Quintus observava a cena. Ali estava ele, um ser humano aparentemente funcional, sendo derrotado por um brinquedo de pelúcia que nem ao menos possuía consciência para saber que havia ganhado uma premiação naquela noite. Era humilhante, mas de alguma forma, também era… justo?
“Pensando bem…” — refletiu o jovem Maximus, enquanto observava Dona Úrsula sendo coroada com uma tiara dourada que contrastava bizarramente com seu batom borrado — “Talvez ela seja a parceira ideal, ou a rainha especial que todos, em algum momento, esperam encontrar.”
A mente de Quintus, sempre disposta a transformar qualquer situação em uma análise sociológica profunda demais para seu próprio bem, começou a imaginar as vantagens de um relacionamento com uma companheira inanimada, aquelas vantagens que qualquer pessoa racional poderia listar, se tivesse coragem:
“Primeiro: zero cobrança.
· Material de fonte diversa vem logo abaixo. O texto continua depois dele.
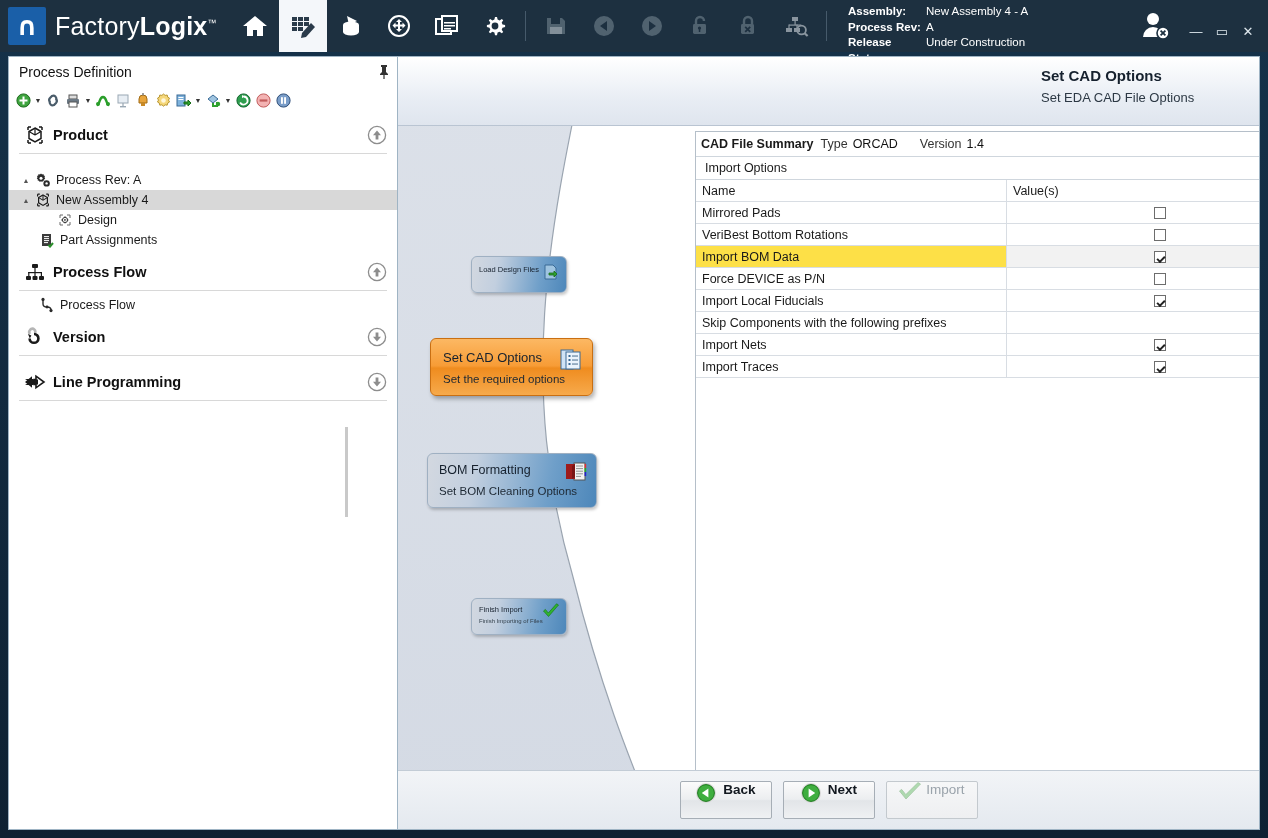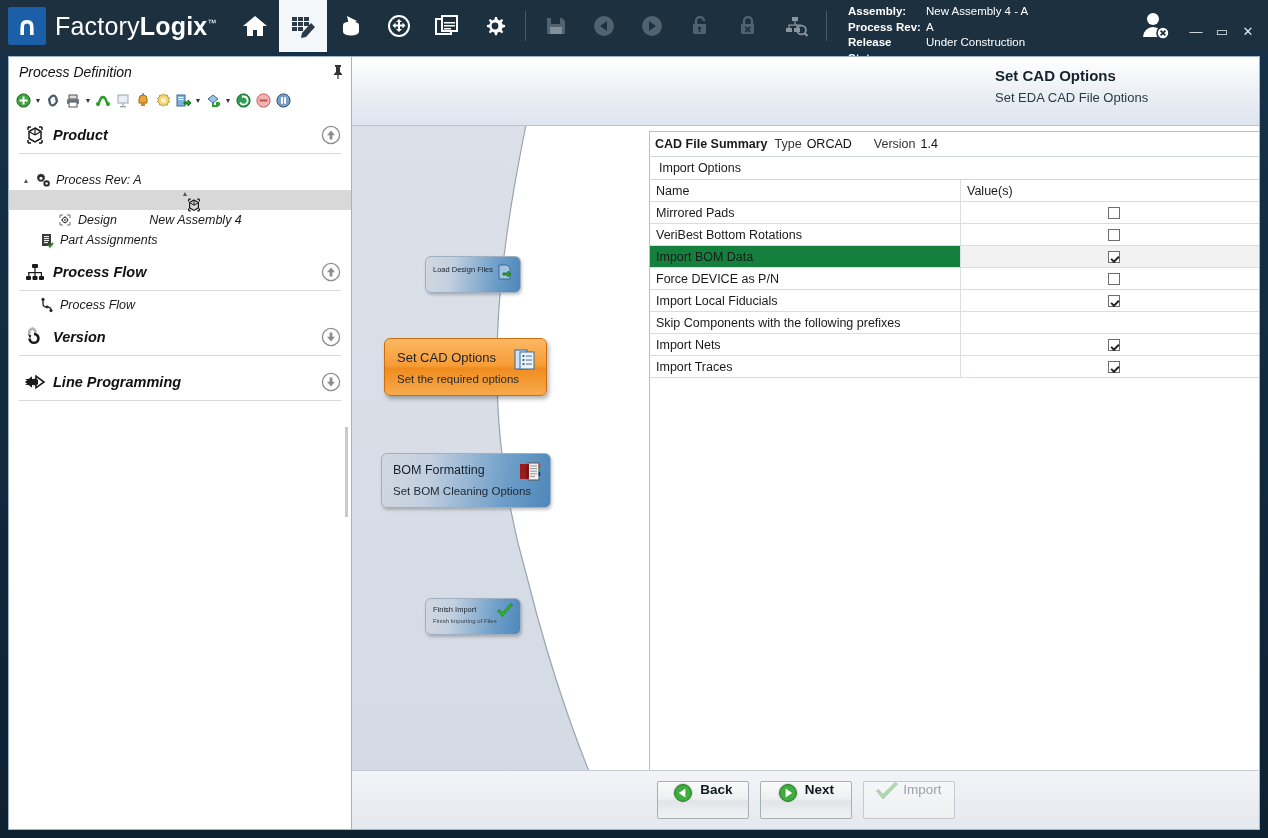"Process Definition" .leftpanel { font-style: italic -> none; width: 344px -> 390px }
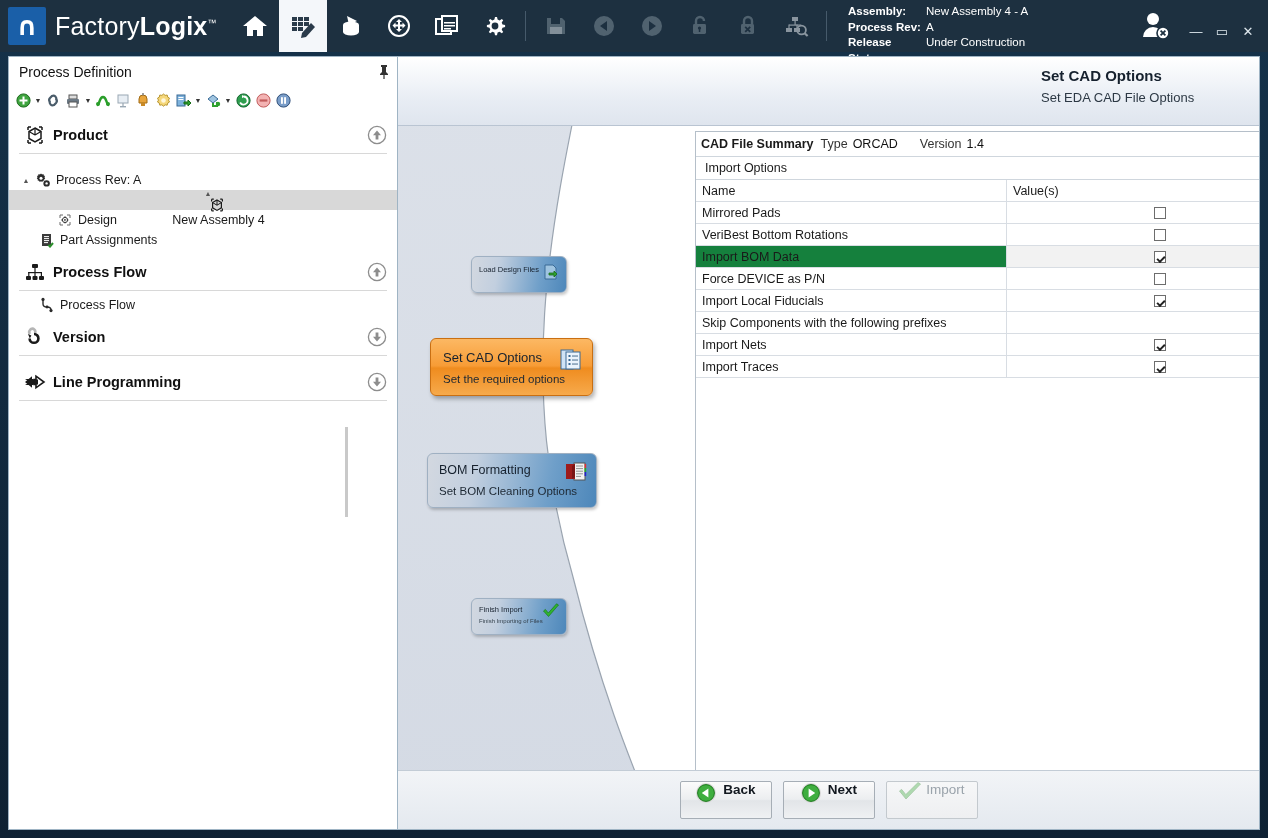"New Assembly 4" .trow.sel { flex-direction: column -> none }
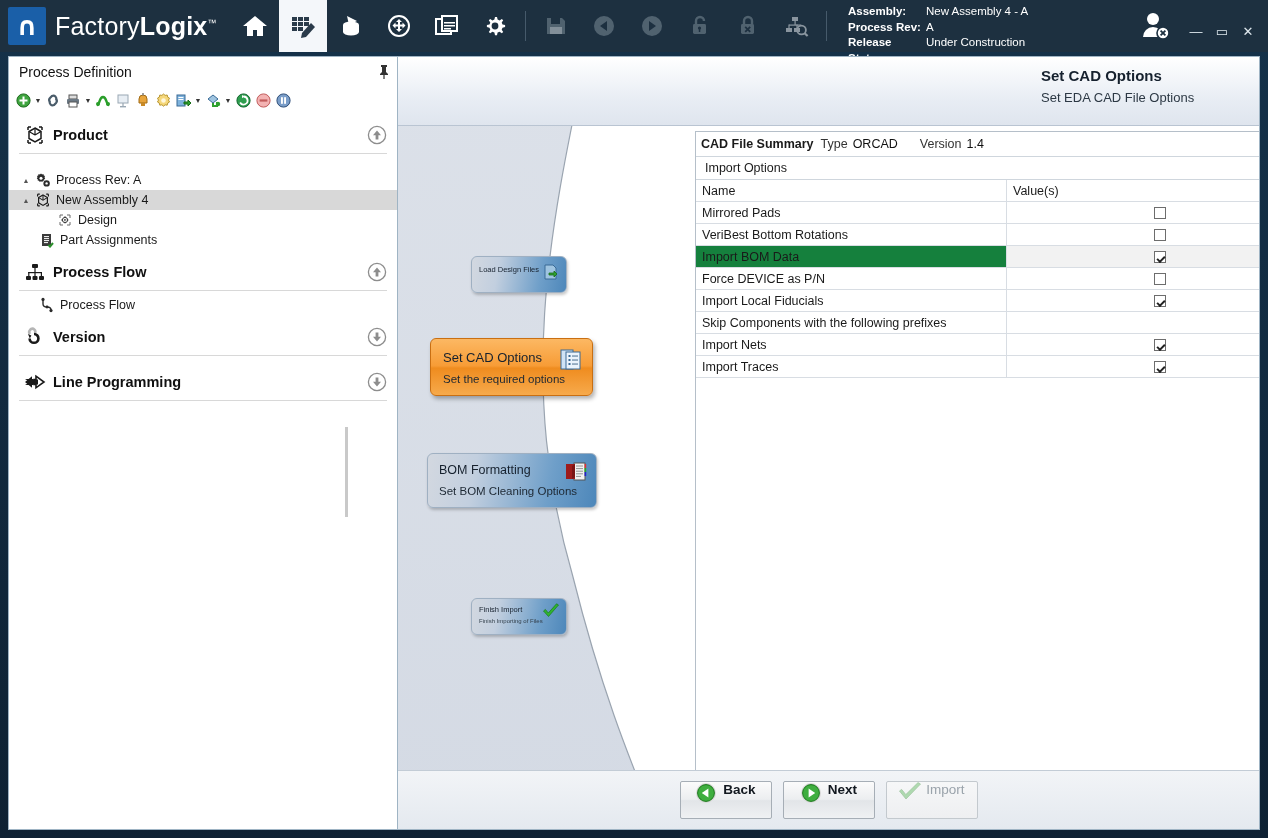"Import BOM Data" table.grid tr.sel td.c1 { background: #15803d -> #fde047 }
Ninguém teria que lidar com reclamações sobre sair pouco, já que bonecas não têm expectativas. Segundo: nenhuma chance de agressões ou discussões seguidas daquele olhar enigmático que diz ‘você deveria saber o que fez de errado sem precisar que eu explique’. Terceiro: adeus às conversas intermináveis sobre a relação, ou às análises astrológicas baseadas em horóscopo do dia e fofoca da prima da amiga no WhatsApp.”
Enquanto Dona Úrsula recebia sua coroa, a lista mental de Quintus continuava:
“Mais tempo livre para videogames. Mais liberdade para sair com os amigos, sem ter que negociar cada saída à maneira de um acordo de paz internacional. E o melhor de tudo: risco zero de traição, zero pensão alimentícia, e nenhuma chance de acabar na cadeia por uma frase mal interpretada em um momento de estresse.”
Enquanto Quintus finalizava seus pensamentos, a plateia, recuperando-se do choque inicial, começou a aplaudir com o entusiasmo de quem finalmente entendeu o que tinha acontecido.
Dona Úrsula, em sua infinita sabedoria de pelúcia, mantinha sua expressão eternamente serena, com o semblante de quem sempre soube que esse era seu destino.
— E assim, meus queridos voyeurs do entretenimento alheio, temos nossa tríade real completa! — declarou Val Ferri, gesticulando dramaticamente para os três ‘monarcas’ no palco — Que esta noite seja lembrada como a noite em que a democracia funcionou de maneira tão inesperada que nem ela mesma entendeu o que aconteceu!
Enquanto a multidão ainda tentava entender o que tinha acabado de ver, Amarildo Vasconcelos ajeitava a mochila experimental nas costas. Por trás dos óculos embaçados, seus olhos brilhavam com aquela luz inquietante de quem teve uma ideia péssima, e estava prestes a colocá-la em prática.